The design, as I have said, seems to show that the Byzantine style had lingered on south of the Loire, where no doubt the influence of the Limoges school would be strong, and in view of this fact it is rash to take the age of the Le Mans "Ascension" altogether for granted.
V
EARLY THIRTEENTH CENTURY GLASS
IN ENGLAND
(CANTERBURY AND LINCOLN)
V
EARLY THIRTEENTH CENTURY GLASS
IN ENGLAND
(CANTERBURY AND LINCOLN)
In passing from the twelfth to the thirteenth century one notices a certain loss of the restraint and sense of proportion which gives such dignity and refinement to the earlier work, but on the other hand a certain gain in vivacity and facility of expression. The Greek influence is dying out, but the artists, though with less sense of design than their predecessors, were accomplished at story-telling, in which, however, they seem less serious and more gossiping. Their figures are less tall, and the lines of the drapery from being straight and severe become agitated and flowing.
The Trinity Chapel, Canterbury.
East of the choir in Canterbury Cathedral is the Trinity Chapel, of which the building was finished in 1185 and to which the body of St. Thomas was translated with great pomp in the year 1220 and placed in a marvellous jewelled shrine, the position of which can still be traced on the pavement by the hollow worn round it by the knees of pilgrims. All around were gorgeous windows which, with the exception of those in the little circular chapel at the east end, known as "Becket's Crown," were filled with the stories of his posthumous miracles.
It is a little difficult to date these windows. They cannot of course be earlier than 1185, but I do not think that any of them are much later than 1220, though from the fact that one of the medallions, and one only, contains a representation of the famous shrine—everywhere else it is the martyr's tomb in the crypt that is shown—the particular window containing it cannot have been executed before the latter date, as the shrine would not have been in existence. It may, however, have been done in that year. This window and the one next it seem to me to be by an inferior hand, and contain certain features not found in the others, but common in later glass of the thirteenth century.
Whether this represents a gap in the execution of the windows it is, however, impossible to say without the evidence of the windows which have been destroyed. Seeing that from 1208 to 1213 the country was under an interdict, the existence of such a gap would not be surprising.

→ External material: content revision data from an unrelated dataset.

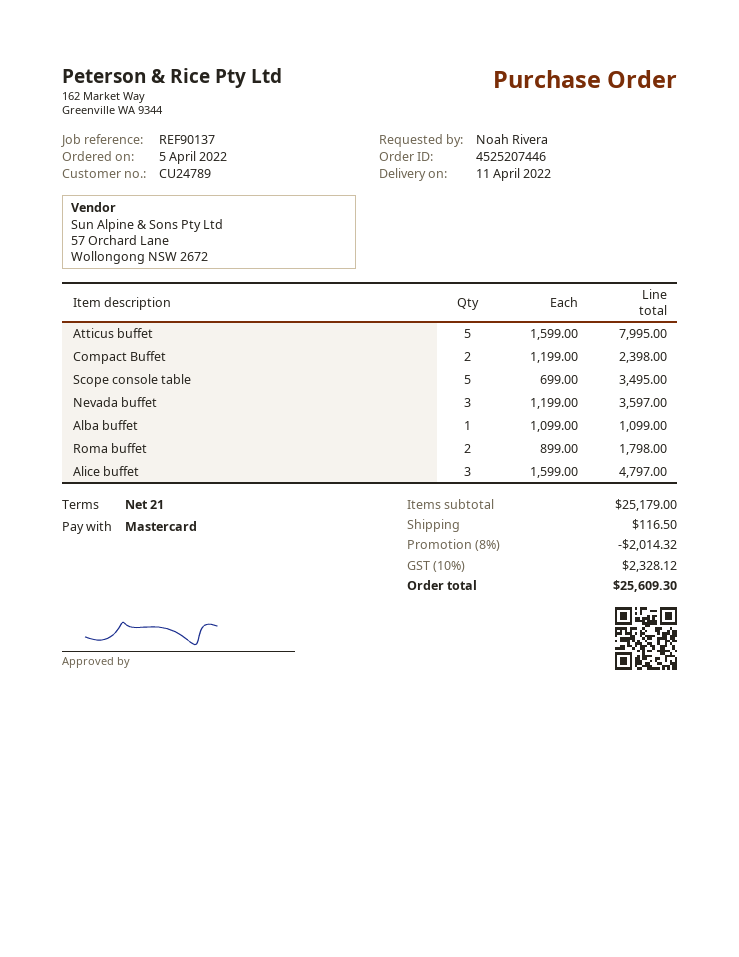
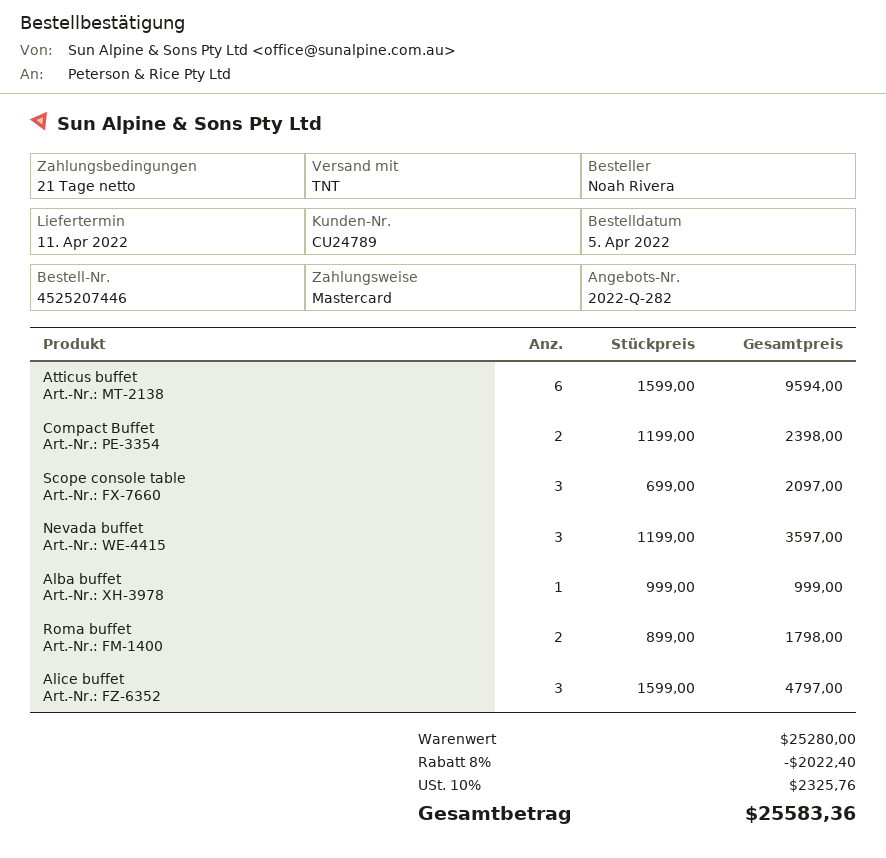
Atticus buffet: 5 x 1599.00 = 7995.00 -> 6 x 1599.00 = 9594.00
Scope console table: 5 x 699.00 = 3495.00 -> 3 x 699.00 = 2097.00
Alba buffet: 1 x 1099.00 = 1099.00 -> 1 x 999.00 = 999.00
subtotal: 25179.00 -> 25280.00
discount: 8% = 2014.32 -> 8% = 2022.40
shipping: 116.50 -> none
tax: 10% = 2328.12 -> 10% = 2325.76
total: 25609.30 -> 25583.36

None of the windows are entirely filled with their original glass, but four of them are nearly so. The gaps have been filled up with most ingenious imitations of the old glass, executed from 1853 onwards by Mr. Caldwell, under the direction of Mr. G. Austin, and so cleverly are they done that they are very difficult to detect by the eye alone. I do not think that "restoration" of old glass, by which is usually meant filling up or replacing it by imitation of the old work, is ever justifiable, but I am obliged to admit that, if it ever could be so, it has been justified here at Canterbury. I think there is not much doubt that in these four windows, at least, one can see the old glass better for the gaps being filled up with colour than if they had been left white. The principle, however, is a bad one, and I have seen little "restoration" elsewhere that did not disfigure the window.